Sam Koritz: Actually, I posted without (relevant) comment an e-mail I had received from a former well logger. I didn’t cite it as evidence, and I’m aware that anecdotes make poor arguments.
MS: In the past year, world oil use increased 2.5 million barrels/day. This one-year increase is more than the entire current output of Iraq (1.5 million barrels/day), and almost as much as the output of Iraq in the halcyon days of the ’80s (3.5 million barrels/day). We are not close to finding an Iraq’s worth of oil every year (could this have something to do with the employment picture for geologists?). Iraq is generally assumed to contain perhaps 12% of the remaining oil on the planet. I don’t see how energy sources “have changed relatively painlessly since the dawn of the industrial age.”
SK: What I mean by “relatively painlessly” is that during the time in question the world experienced an unprecedented increase in health, wealth, liberty and longevity.

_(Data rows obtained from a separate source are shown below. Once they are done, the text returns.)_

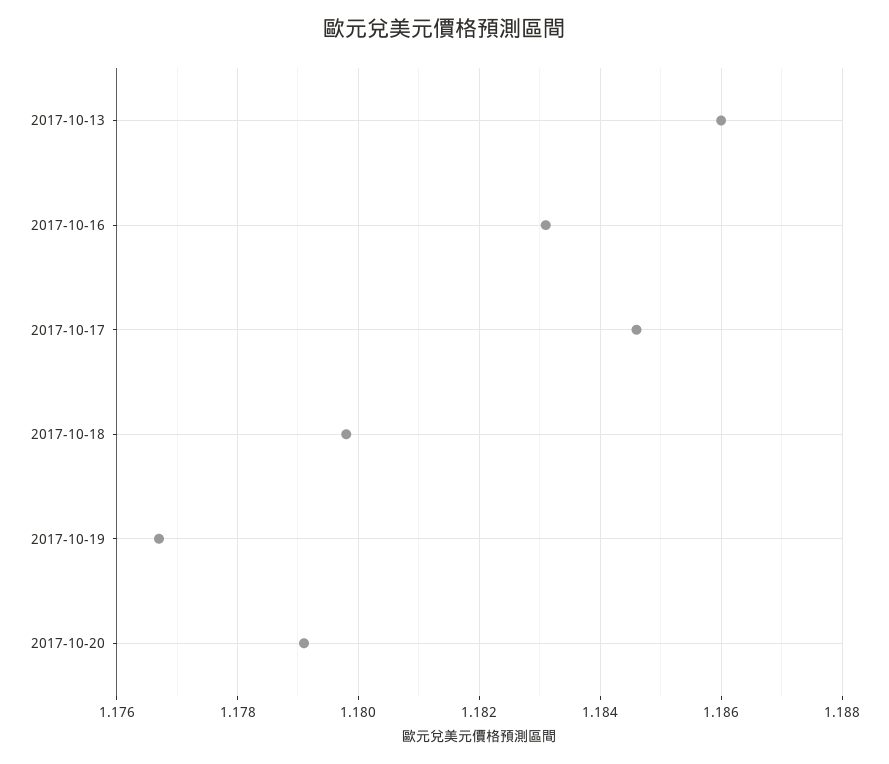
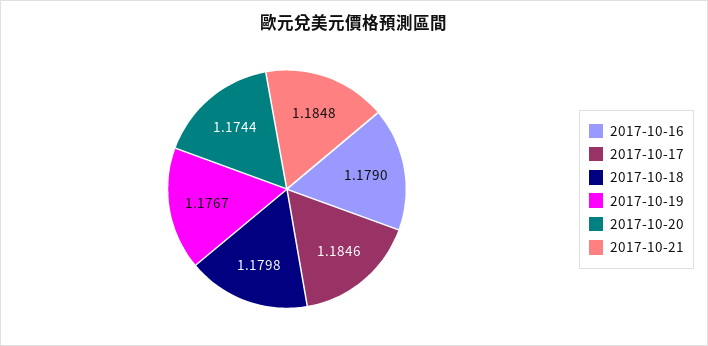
2017-10-13: 1.186 -> none
2017-10-16: 1.183 -> 1.179
2017-10-20: 1.179 -> 1.1744
2017-10-21: none -> 1.1848

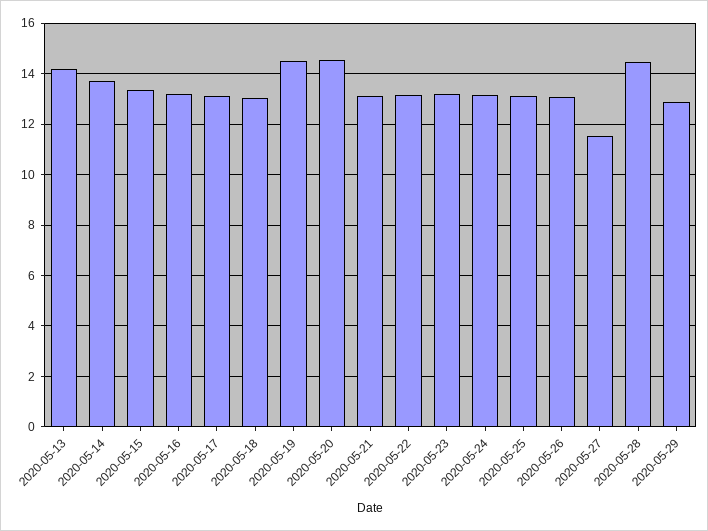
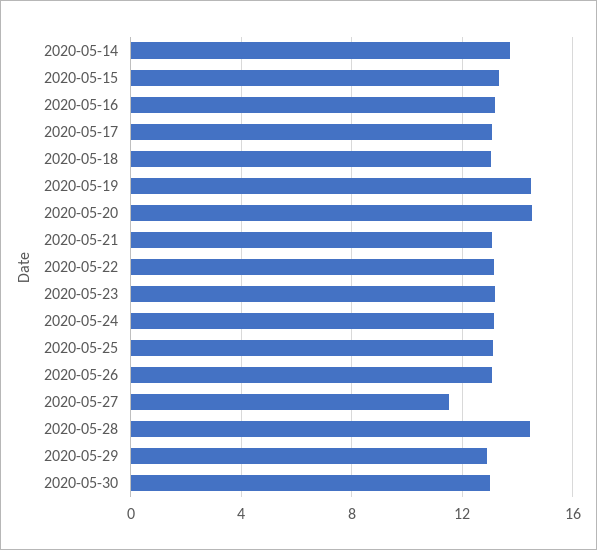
2020-05-13: 14.25 -> none
2020-05-30: none -> 13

MS: After the deforestation of Europe (just after the time of Malthus, incidentally), coal was first mined and then oil and gas were drilled and pumped. Where’s the change? The so-called ‘production’ of coal, oil, and gas continues faster than ever (for now!). I’ve assembled a bunch of graphs and data on oil production and reserves, and the current status and prospects for alternative energy sources (hydrogen is not an energy source) here [PowerPoint] or here [pdf file].
SK: Where’s the change? The change is in the types and amounts of fuel used since the dawn of the industrial age. As your “World Primary Energy Mix” chart shows, oil was not used as fuel in significant quantities a century ago, but by the late 20th century it had surpassed coal (which had previously surpassed biomass) as the most-used fuel source. It’s true that worldwide coal production has increased in an absolute sense but it has declined on a per capita basis, and large, modern nations have reduced coal consumption on an absolute basis, while increasing per capita wealth. For example, according to the British government’s 2001 document, “Trends in coal production and consumption“: “Coal consumption in the UK has declined at an average annual rate of 3 per cent from its peak in 1956.”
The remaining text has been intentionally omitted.